Stopping Values	Max ${\mathit{\delta }}_{\mathit{e}}$	Uniform CVP			Non-Uniform CVP
		N = 10	N = 15	N = 20	N = 10	N = 15	N = 20
$t_s$ (s)	839.351	802.215	792.177	838.989	816.190	814.735	814.023
$R_g$ (km)	118.556	120.141	119.901	120.282	121.250	121.259	121.278
$R_h$ (km)	117.993	119.553	119.260	119.758	120.831	120.840	120.856

. It can be noted that the stopping time for the maximum step input was longer than the uniform and non-uniform CVP approaches because the pull-up condition avoided the free fall condition when releasing the SUGV from the carrier platform. Damping was slow due to unstable gliding flight, and because of this, the SUGV took longer to hit the ground. On the other hand, the uniform CVP approach suffered from the free-fall problem for nodes 10 and 15 after leaving the dispersion points, which caused unsteady gliding flight, whereas the uniform CVP for node 20 experienced a lower free fall condition, which caused an increase in the gliding range compared with nodes 10 and 15. It was also noticed that the suggested non-uniform CVP method required an average stopping time for the maximum gliding flight when compared with the maximum input and uniform CVP approach because the non-uniform CVP approach successfully produced damped and steady gliding flight.

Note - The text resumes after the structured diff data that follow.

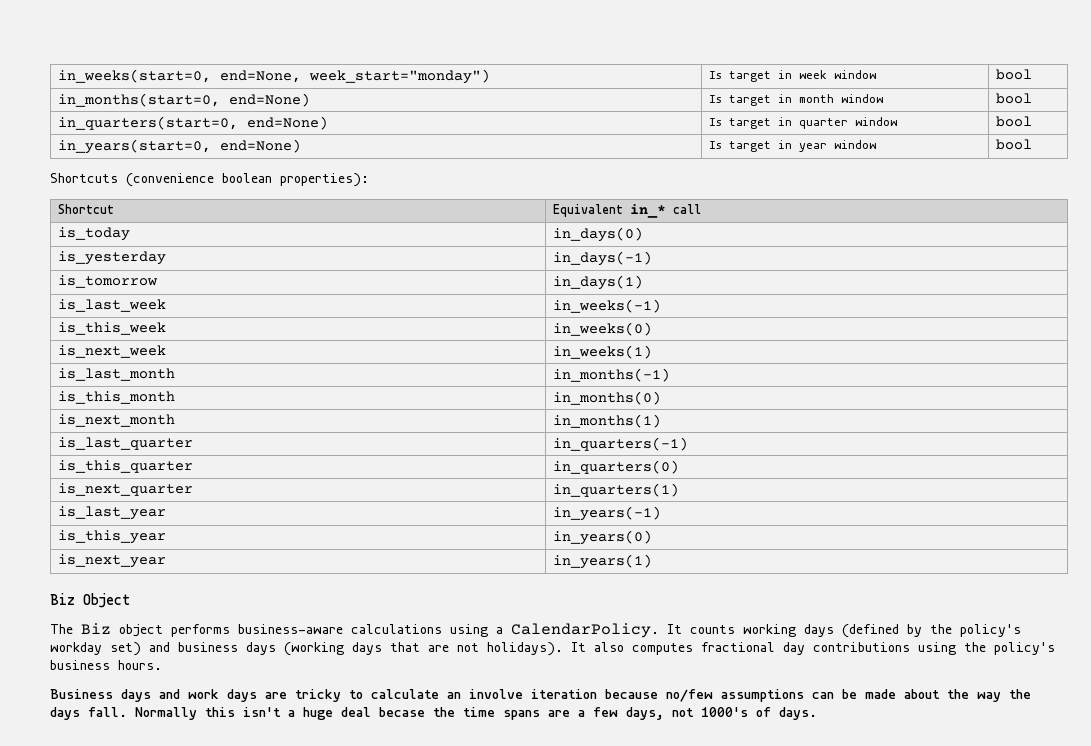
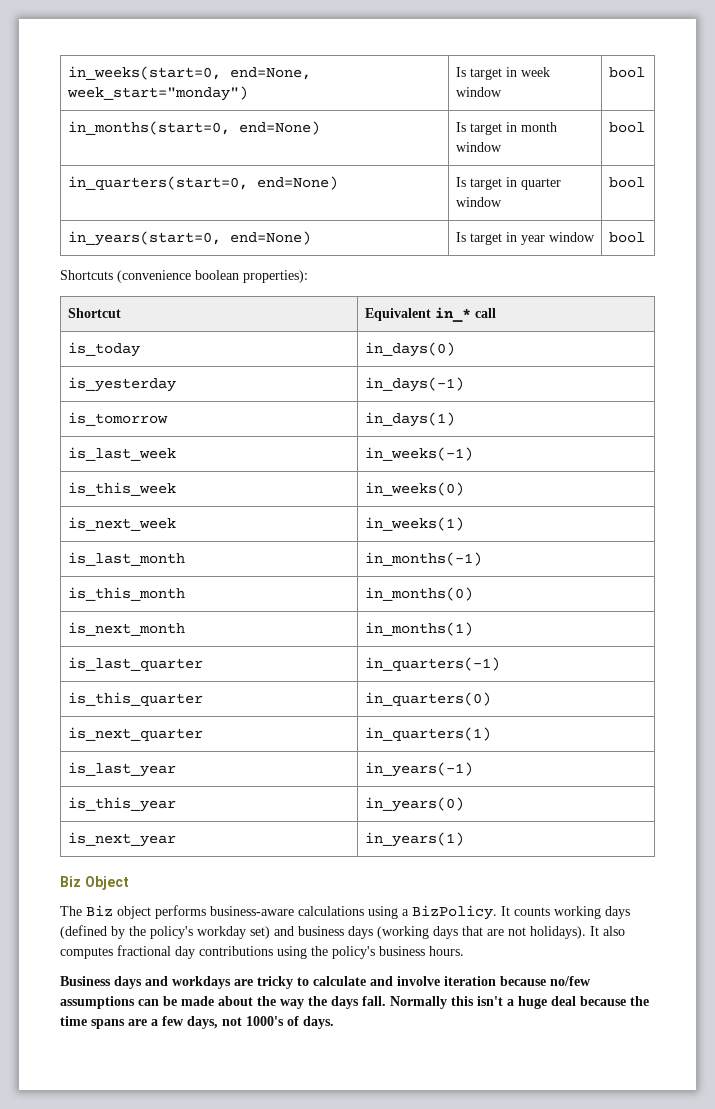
- The Biz object performs business-aware calculations using a CalendarPolicy.
+ The Biz object performs business-aware calculations using a BizPolicy.
- Business days and work days are tricky to calculate an involve iteration because no/few assumptions can be made about the way the days fall.
+ Business days and workdays are tricky to calculate and involve iteration because no/few assumptions can be made about the way the days fall.
- Normally this isn't a huge deal becase the time spans are a few days, not 1000's of days.
+ Normally this isn't a huge deal because the time spans are a few days, not 1000's of days.

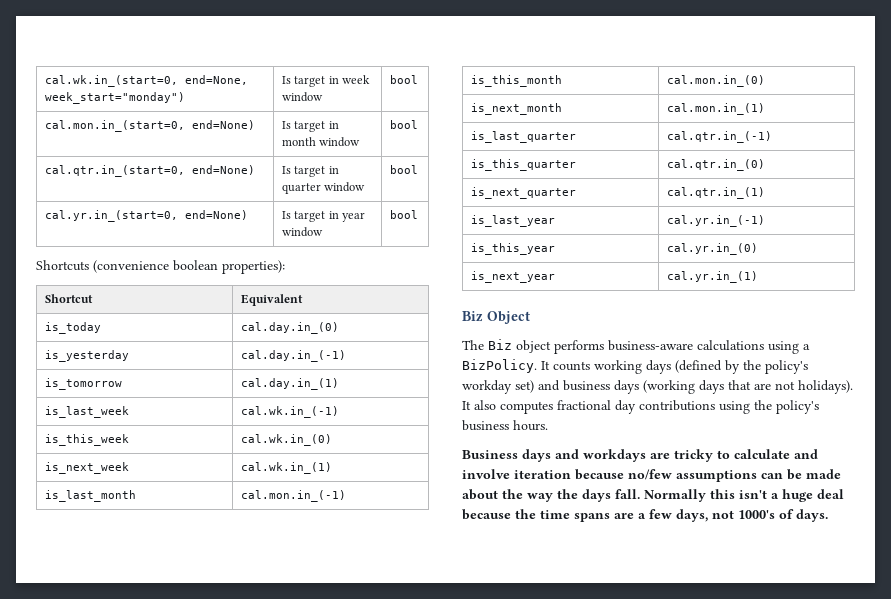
- in_weeks(start=0, end=None, week_start="monday") | Is target in week window | bool
+ cal.wk.in_(start=0, end=None, week_start="monday") | Is target in week window | bool
- in_months(start=0, end=None) | Is target in month window | bool
+ cal.mon.in_(start=0, end=None) | Is target in month window | bool
- in_quarters(start=0, end=None) | Is target in quarter window | bool
+ cal.qtr.in_(start=0, end=None) | Is target in quarter window | bool
- in_years(start=0, end=None) | Is target in year window | bool
+ cal.yr.in_(start=0, end=None) | Is target in year window | bool
- Shortcut | Equivalent in_* call
+ Shortcut | Equivalent
- is_today | in_days(0)
+ is_today | cal.day.in_(0)
- is_yesterday | in_days(-1)
+ is_yesterday | cal.day.in_(-1)
- is_tomorrow | in_days(1)
+ is_tomorrow | cal.day.in_(1)
- is_last_week | in_weeks(-1)
+ is_last_week | cal.wk.in_(-1)
- is_this_week | in_weeks(0)
+ is_this_week | cal.wk.in_(0)
- is_next_week | in_weeks(1)
+ is_next_week | cal.wk.in_(1)
- is_last_month | in_months(-1)
+ is_last_month | cal.mon.in_(-1)
- is_this_month | in_months(0)
+ is_this_month | cal.mon.in_(0)
- is_next_month | in_months(1)
+ is_next_month | cal.mon.in_(1)
- is_last_quarter | in_quarters(-1)
+ is_last_quarter | cal.qtr.in_(-1)
- is_this_quarter | in_quarters(0)
+ is_this_quarter | cal.qtr.in_(0)
- is_next_quarter | in_quarters(1)
+ is_next_quarter | cal.qtr.in_(1)
- is_last_year | in_years(-1)
+ is_last_year | cal.yr.in_(-1)
- is_this_year | in_years(0)
+ is_this_year | cal.yr.in_(0)
- is_next_year | in_years(1)
+ is_next_year | cal.yr.in_(1)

Table 4 indicates that the non-uniform CVP approach outperformed the maximum step input and uniform CVP approach for $R_g$ and $R_h$ values higher than 121 km and 120 km, respectively.

6. Conclusions

Instead of employing a time-scaling approach, the concept of considering the height as a stopping constraint was modified for the maximum stoppable time to achieve the maximum gliding range. To enhance the gliding range of an SUGV, a non-uniform CVP approach based on the notion of exponential spacing was presented to provide damped and steady gliding flight. The beauty of the proposed non-uniform CVP approach is that the exponential spacing via $\chi$ can be changed to suit the needs of the problem. The proposed CVP approach has no complicated preprocessing and is simple to implement. According to the simulation results, the proposed non-uniform CVP approach outperformed the uniform CVP approach in terms of optimal control throughout the gliding flight, ensuring damped and steady gliding flight and maximizing the gliding range. Increasing the node count in the CVP approach slowed down the rate of convergence and boosted the complexity of the optimizer. Compared with the maximum step input simulations, the proposed non-uniform CVP presented gliding flight with an increase of 2.722 km in the gliding range and 2.863 km in the horizontal range. The non-uniform CVP approach increased the gliding range by 1.377 km and the horizontal range by 1.098 km relative to the uniform CVP approach. Furthermore, the non-uniform CVP approach achieved a horizontal range 856 m higher than the horizontal range of 120 km given in the literature [6,34,35,36]. The efficacy and trustworthiness of the proposed non-uniform CVP approach were validated by simulations executed in the MATLAB and DS Simulia Isight environments. A six-DoF model of the SUGV can be utilized in the future to evaluate the viability of the proposed non-uniform CVP approach. To evaluate the proposed non-uniform CVP method, additional aero models will also be employed.